A dog’s tail is used as a form of communication depending on where the tail is, if the tail is stiff, and even in which direction predominantly the tail is moving. People often assume that a wagging tail means a friendly dog, whereas this is far from the truth. Different breeds do have different size tails, for example:

“Most dogs have a “natural” tail that hangs down to somewhere near the hock (the joint between the lower thigh and the pastern on the rear leg). Others, such as the pug, have tails that curl up and over their backs. A few breeds, like the greyhound and whippet, have a tail that naturally tucks slightly between their rear legs. And some breeds have naturally short bobtails or have tails that were surgically docked. (For example, Australian shepherd puppies may be born with natural bobtails, and the Doberman pinscher is a breed that often has the tail surgically docked.)” ASPCA 2015 [25]

The position of the tail is important to what the dog is communicating, for example:

The tail’s position-specifically, the height at which it is held-can be considered a sort of emotional meter. A middle height suggests the dog is relaxed. If the tail is held horizontally, the dog is attentive and alert. As the tail position moves further up, it is a sign the dog is becoming more threatening, with a vertical tail being a clearly dominant signal meaning, “I’m boss around here,” or even a warning, “Back off or suffer the consequences.”

As the tail position drops lower, it is a sign the dog is becoming more submissive, is worried or feels poorly. The extreme expression is the tail tucked under the body, which is a sign of fear, meaning, “Please don’t hurt me.” Coren S 2011 [26]

 

As well as this;

“The speed of the wag indicates how excited the dog is. Meanwhile, the breadth of each tail sweep reveals whether the dog’s emotional state is positive or negative, independent from the level of excitement.

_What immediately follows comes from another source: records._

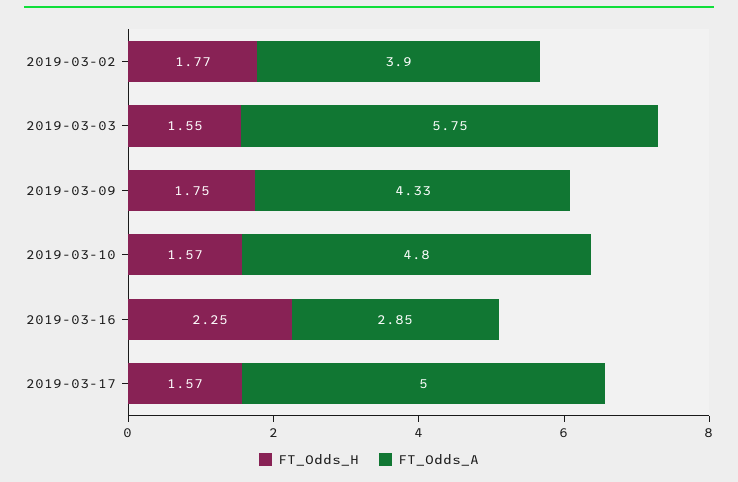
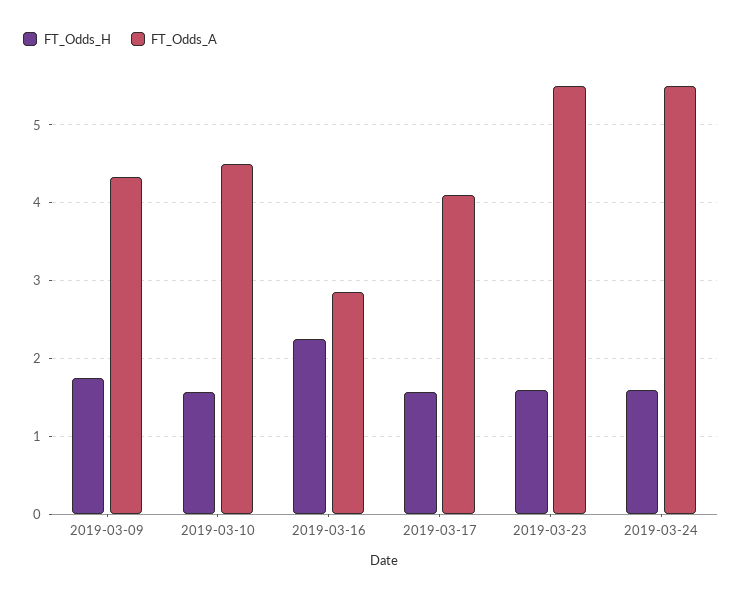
FT_Odds_H, 2019-03-02: 1.77 -> none
FT_Odds_A, 2019-03-02: 3.9 -> none
FT_Odds_H, 2019-03-03: 1.55 -> none
FT_Odds_A, 2019-03-03: 5.75 -> none
FT_Odds_A, 2019-03-10: 4.8 -> 4.5
FT_Odds_A, 2019-03-17: 5 -> 4.1
FT_Odds_H, 2019-03-23: none -> 1.6
FT_Odds_A, 2019-03-23: none -> 5.5
FT_Odds_H, 2019-03-24: none -> 1.6
FT_Odds_A, 2019-03-24: none -> 5.5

As a result, there are many combinations, including the following common tail movements:

  • A slight wag-with each swing of only small breadth-is usually seen during greetings as a tentative “Hello there,” or a hopeful “I’m here.”
  • A broad wag is friendly; “I am not challenging or threatening you.” This can also mean, “I’m pleased,” which is the closest to the popular concept of the happiness wag, especially if the tail seems to drag the hips with it.
  • A slow wag with tail at ‘half-mast’ is less social than most other tail signals. Generally speaking, slow wags with the tail in neither a particularly dominant (high) nor a submissive (low) position are signs of insecurity.
  • Tiny, high-speed movements that give the impression of the tail vibrating are signs the dog is about to do something-usually run or fight usually. If the tail is held high while vibrating, it is most likely an active threat.” Coren S 2011 [27]

Interestingly there has been scientific research showing that depending on which direction the dog is predominately wagging dictates if the dog is feeling positive or negative.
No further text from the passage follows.